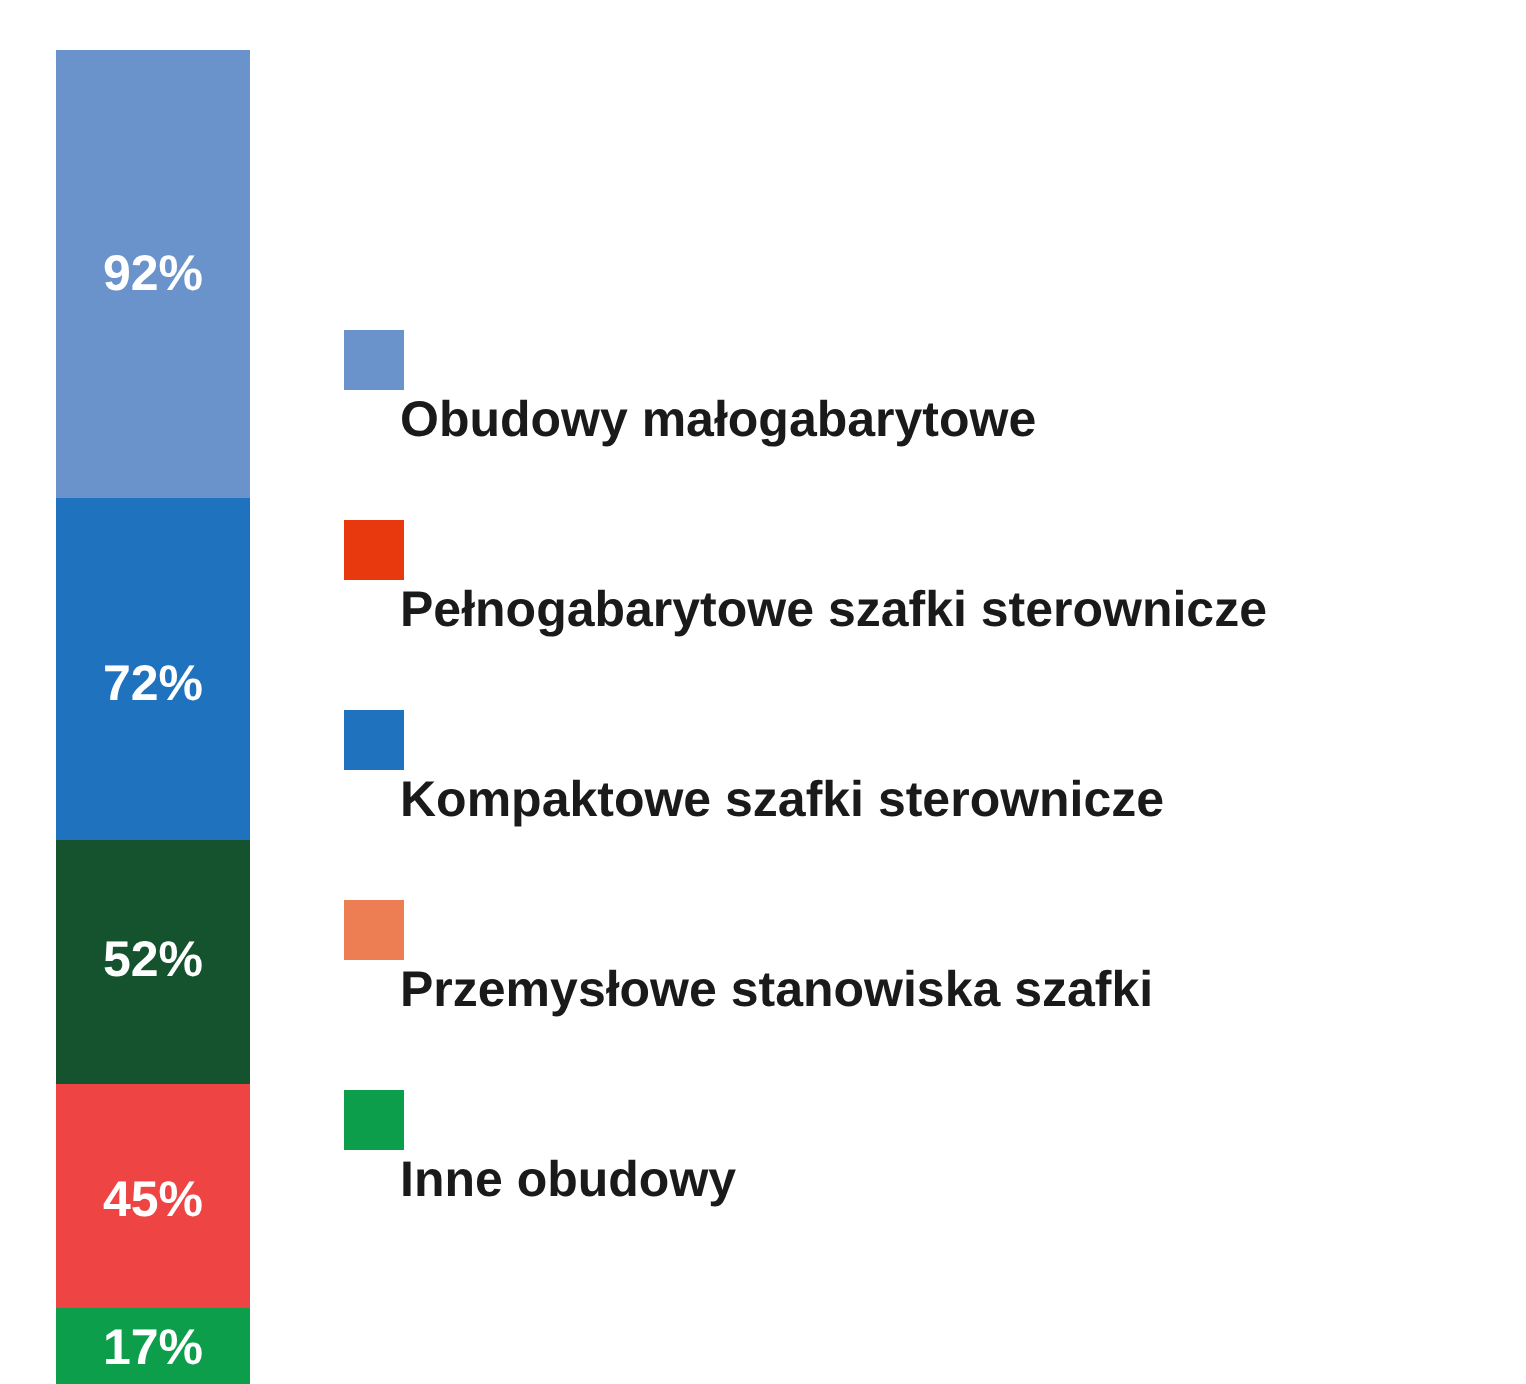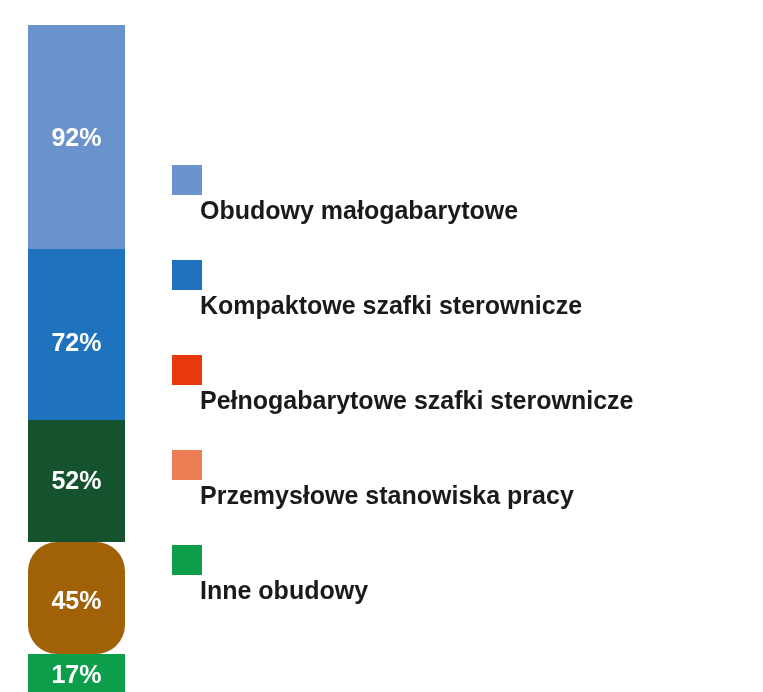--- a/index.html
+++ b/index.html
@@ -92,44 +92,44 @@
   <div id="stacked-bar">
     <div class="bar-segment seg-0" style="background: rgb(106, 147, 203); height: 224px; flex: 0 0 224px;">
       <span class="bar-label">92%</span>
     </div>
     <div class="bar-segment seg-1" style="background: rgb(31, 114, 189); height: 171px; flex: 0 0 171px; text-align: right;">
       <span class="bar-label">72%</span>
     </div>
     <div class="bar-segment seg-2" style="background: #14532d; height: 122px; flex: 0 0 122px;">
       <span class="bar-label">52%</span>
     </div>
-    <div class="bar-segment seg-3" style="background: #a16207; height: 112px; flex: 0 0 112px; border-radius: 29px;">
+    <div class="bar-segment seg-3" style="background: #ef4444; height: 112px; flex: 0 0 112px;">
       <span class="bar-label">45%</span>
     </div>
     <div class="bar-segment seg-4" style="background: rgb(12, 158, 75); height: 41px; flex: 0 0 41px;">
       <span class="bar-label">17%</span>
     </div>
   </div>
 
   <div id="legend">
     <div class="legend-item">
       <span class="legend-swatch" style="background: rgb(106, 147, 203);"></span>
       <span class="legend-label">Obudowy małogabarytowe</span>
     </div>
     <div class="legend-item">
+      <span class="legend-swatch" style="background: rgb(232, 56, 13);"></span>
+      <span class="legend-label">Pełnogabarytowe szafki sterownicze</span>
+    </div>
+    <div class="legend-item">
       <span class="legend-swatch" style="background: rgb(31, 114, 189);"></span>
       <span class="legend-label">Kompaktowe szafki sterownicze</span>
     </div>
     <div class="legend-item">
-      <span class="legend-swatch" style="background: rgb(232, 56, 13);"></span>
-      <span class="legend-label">Pełnogabarytowe szafki sterownicze</span>
-    </div>
-    <div class="legend-item">
       <span class="legend-swatch" style="background: rgb(237, 125, 82);"></span>
-      <span class="legend-label">Przemysłowe stanowiska pracy</span>
+      <span class="legend-label">Przemysłowe stanowiska szafki</span>
     </div>
     <div class="legend-item">
       <span class="legend-swatch" style="background: rgb(12, 158, 75);"></span>
       <span class="legend-label">Inne obudowy</span>
     </div>
   </div>
 
 </div>
 
 </body></html>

____________________

**Problem to work on**. Transcribe the records in full and exactly. Pictures stay out.

**Output**.
--- a/index.html
+++ b/index.html
@@ -92,44 +92,44 @@
   <div id="stacked-bar">
     <div class="bar-segment seg-0" style="background: rgb(106, 147, 203); height: 224px; flex: 0 0 224px;">
       <span class="bar-label">92%</span>
     </div>
     <div class="bar-segment seg-1" style="background: rgb(31, 114, 189); height: 171px; flex: 0 0 171px; text-align: right;">
       <span class="bar-label">72%</span>
     </div>
     <div class="bar-segment seg-2" style="background: #14532d; height: 122px; flex: 0 0 122px;">
       <span class="bar-label">52%</span>
     </div>
-    <div class="bar-segment seg-3" style="background: #a16207; height: 112px; flex: 0 0 112px; border-radius: 29px;">
+    <div class="bar-segment seg-3" style="background: #ef4444; height: 112px; flex: 0 0 112px;">
       <span class="bar-label">45%</span>
     </div>
     <div class="bar-segment seg-4" style="background: rgb(12, 158, 75); height: 41px; flex: 0 0 41px;">
       <span class="bar-label">17%</span>
     </div>
   </div>
 
   <div id="legend">
     <div class="legend-item">
       <span class="legend-swatch" style="background: rgb(106, 147, 203);"></span>
       <span class="legend-label">Obudowy małogabarytowe</span>
     </div>
     <div class="legend-item">
+      <span class="legend-swatch" style="background: rgb(232, 56, 13);"></span>
+      <span class="legend-label">Pełnogabarytowe szafki sterownicze</span>
+    </div>
+    <div class="legend-item">
       <span class="legend-swatch" style="background: rgb(31, 114, 189);"></span>
       <span class="legend-label">Kompaktowe szafki sterownicze</span>
     </div>
     <div class="legend-item">
-      <span class="legend-swatch" style="background: rgb(232, 56, 13);"></span>
-      <span class="legend-label">Pełnogabarytowe szafki sterownicze</span>
-    </div>
-    <div class="legend-item">
       <span class="legend-swatch" style="background: rgb(237, 125, 82);"></span>
-      <span class="legend-label">Przemysłowe stanowiska pracy</span>
+      <span class="legend-label">Przemysłowe stanowiska szafki</span>
     </div>
     <div class="legend-item">
       <span class="legend-swatch" style="background: rgb(12, 158, 75);"></span>
       <span class="legend-label">Inne obudowy</span>
     </div>
   </div>
 
 </div>
 
 </body></html>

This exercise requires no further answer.